Among the records below, count the lines where "panel" occurs, and report that total alone.

____________________

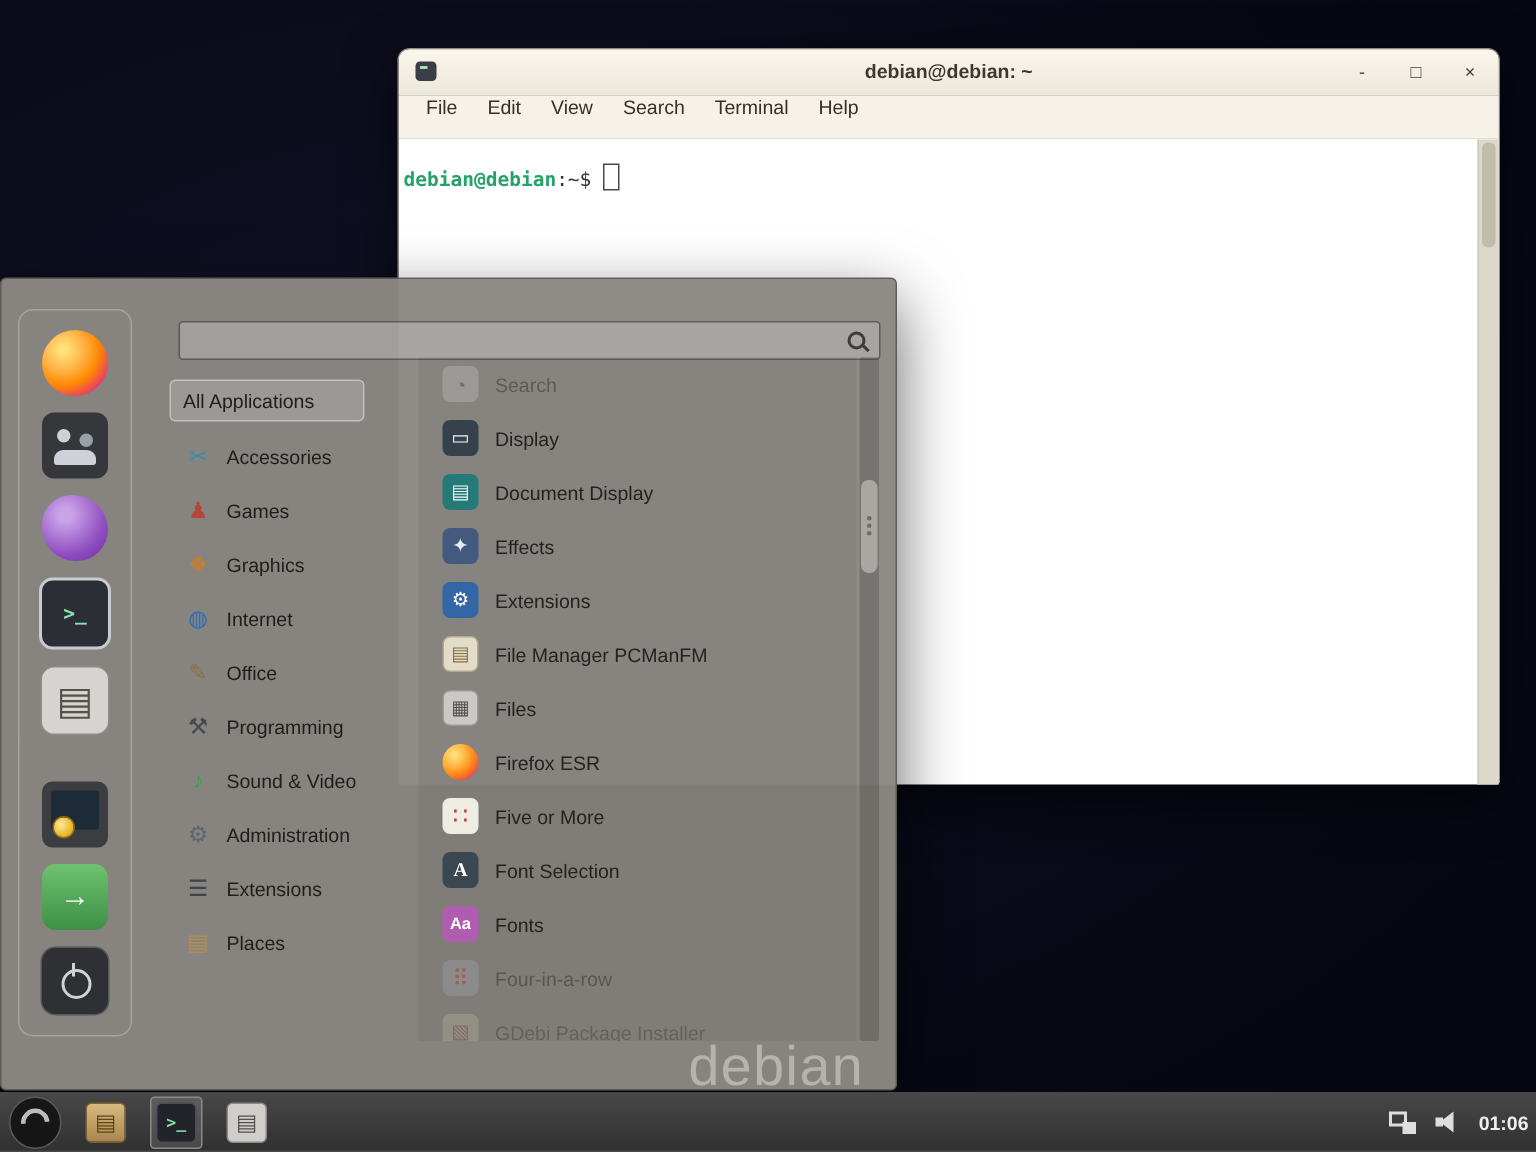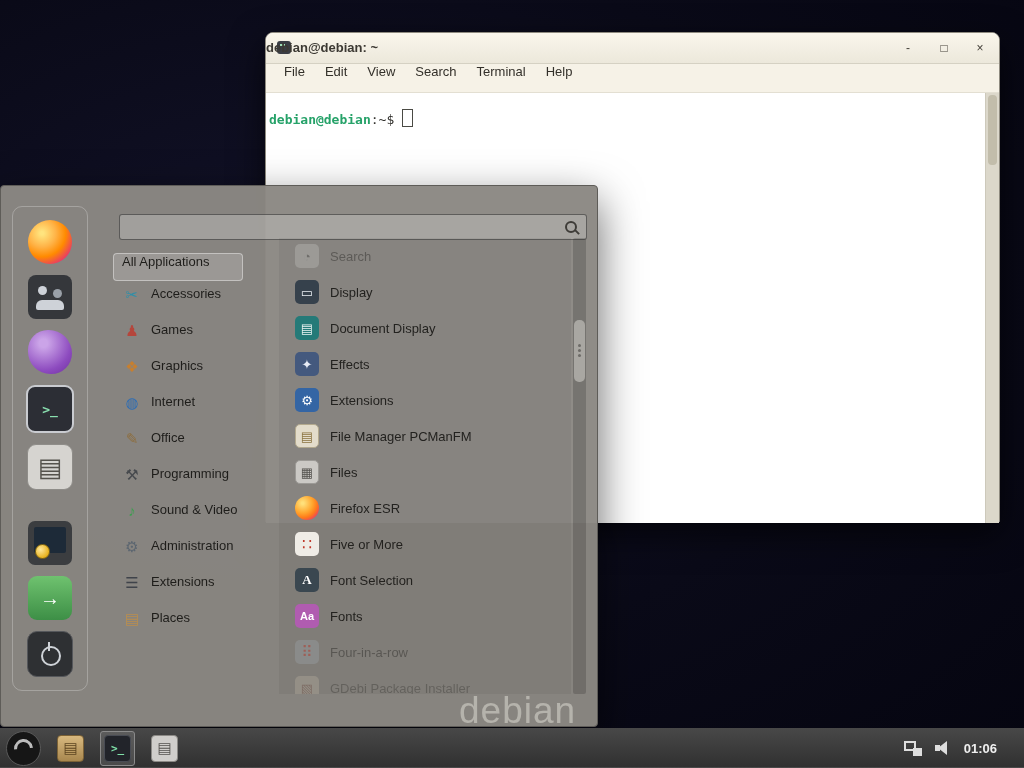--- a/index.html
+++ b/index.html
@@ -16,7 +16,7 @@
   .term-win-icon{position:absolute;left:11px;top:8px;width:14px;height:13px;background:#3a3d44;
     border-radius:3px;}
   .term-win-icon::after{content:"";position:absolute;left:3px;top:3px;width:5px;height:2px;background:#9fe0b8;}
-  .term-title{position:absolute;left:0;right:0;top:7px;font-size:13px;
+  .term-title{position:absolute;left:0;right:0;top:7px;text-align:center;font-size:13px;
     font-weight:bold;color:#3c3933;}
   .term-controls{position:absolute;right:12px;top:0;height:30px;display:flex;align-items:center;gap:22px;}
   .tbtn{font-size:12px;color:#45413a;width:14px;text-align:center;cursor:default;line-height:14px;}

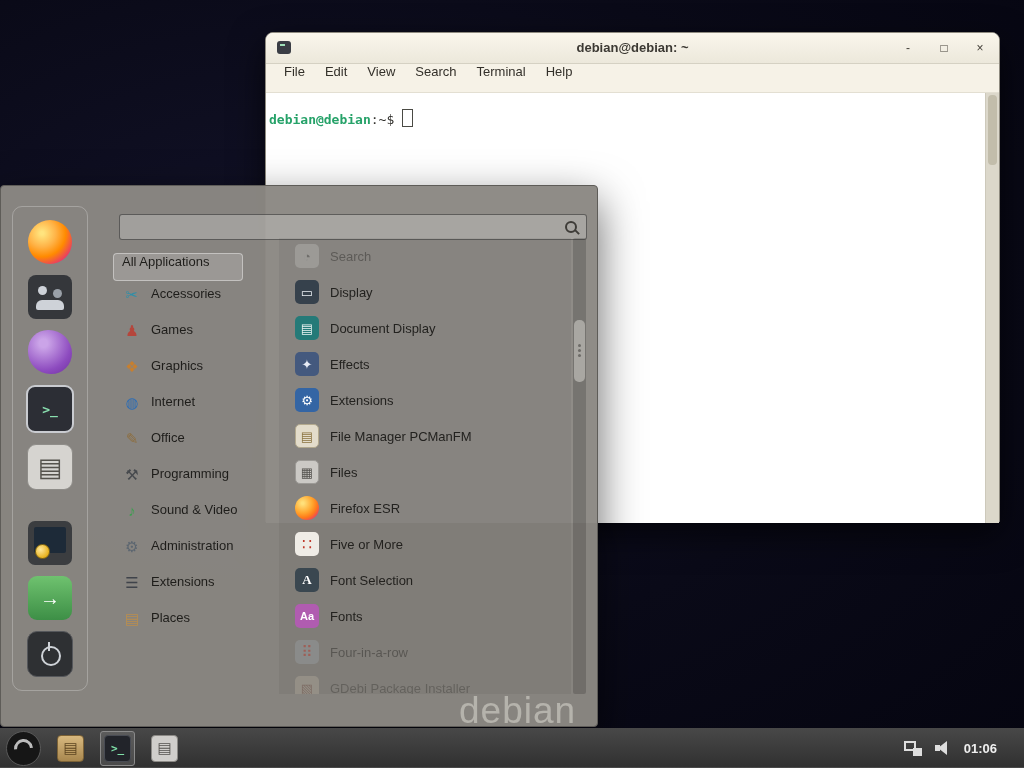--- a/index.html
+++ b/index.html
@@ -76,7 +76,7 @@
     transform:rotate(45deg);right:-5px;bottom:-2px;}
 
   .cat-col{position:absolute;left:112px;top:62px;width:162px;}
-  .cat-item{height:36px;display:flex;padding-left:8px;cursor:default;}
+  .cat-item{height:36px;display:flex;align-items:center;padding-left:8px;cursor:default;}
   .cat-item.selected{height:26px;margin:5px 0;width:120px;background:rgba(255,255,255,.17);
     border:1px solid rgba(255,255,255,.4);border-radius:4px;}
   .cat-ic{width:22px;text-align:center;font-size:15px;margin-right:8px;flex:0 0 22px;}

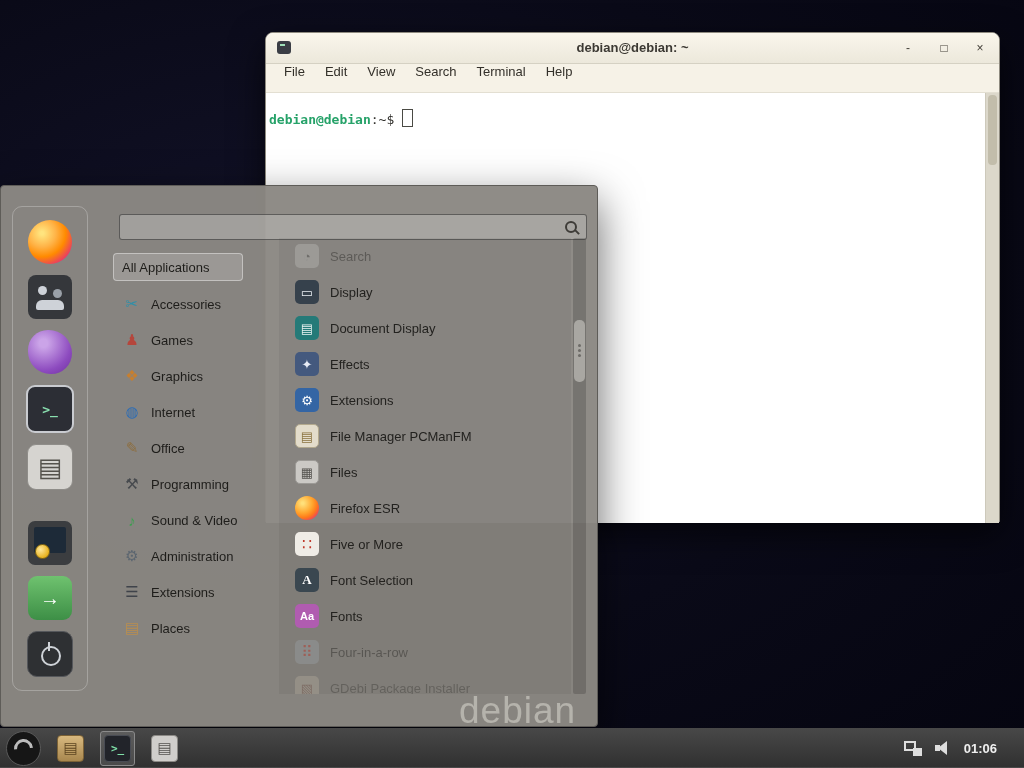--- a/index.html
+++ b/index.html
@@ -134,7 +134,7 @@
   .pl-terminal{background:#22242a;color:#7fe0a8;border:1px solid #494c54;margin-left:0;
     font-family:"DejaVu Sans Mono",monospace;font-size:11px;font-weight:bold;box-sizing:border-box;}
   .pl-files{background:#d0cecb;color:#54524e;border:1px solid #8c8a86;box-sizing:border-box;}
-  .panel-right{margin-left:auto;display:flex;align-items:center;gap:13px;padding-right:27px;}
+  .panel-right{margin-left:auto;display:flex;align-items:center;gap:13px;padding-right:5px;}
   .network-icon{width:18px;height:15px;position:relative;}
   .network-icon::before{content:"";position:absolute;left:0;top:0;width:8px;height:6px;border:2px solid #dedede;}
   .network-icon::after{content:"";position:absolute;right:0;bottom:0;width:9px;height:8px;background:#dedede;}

____________________

◆ TASK OUTPUT: 2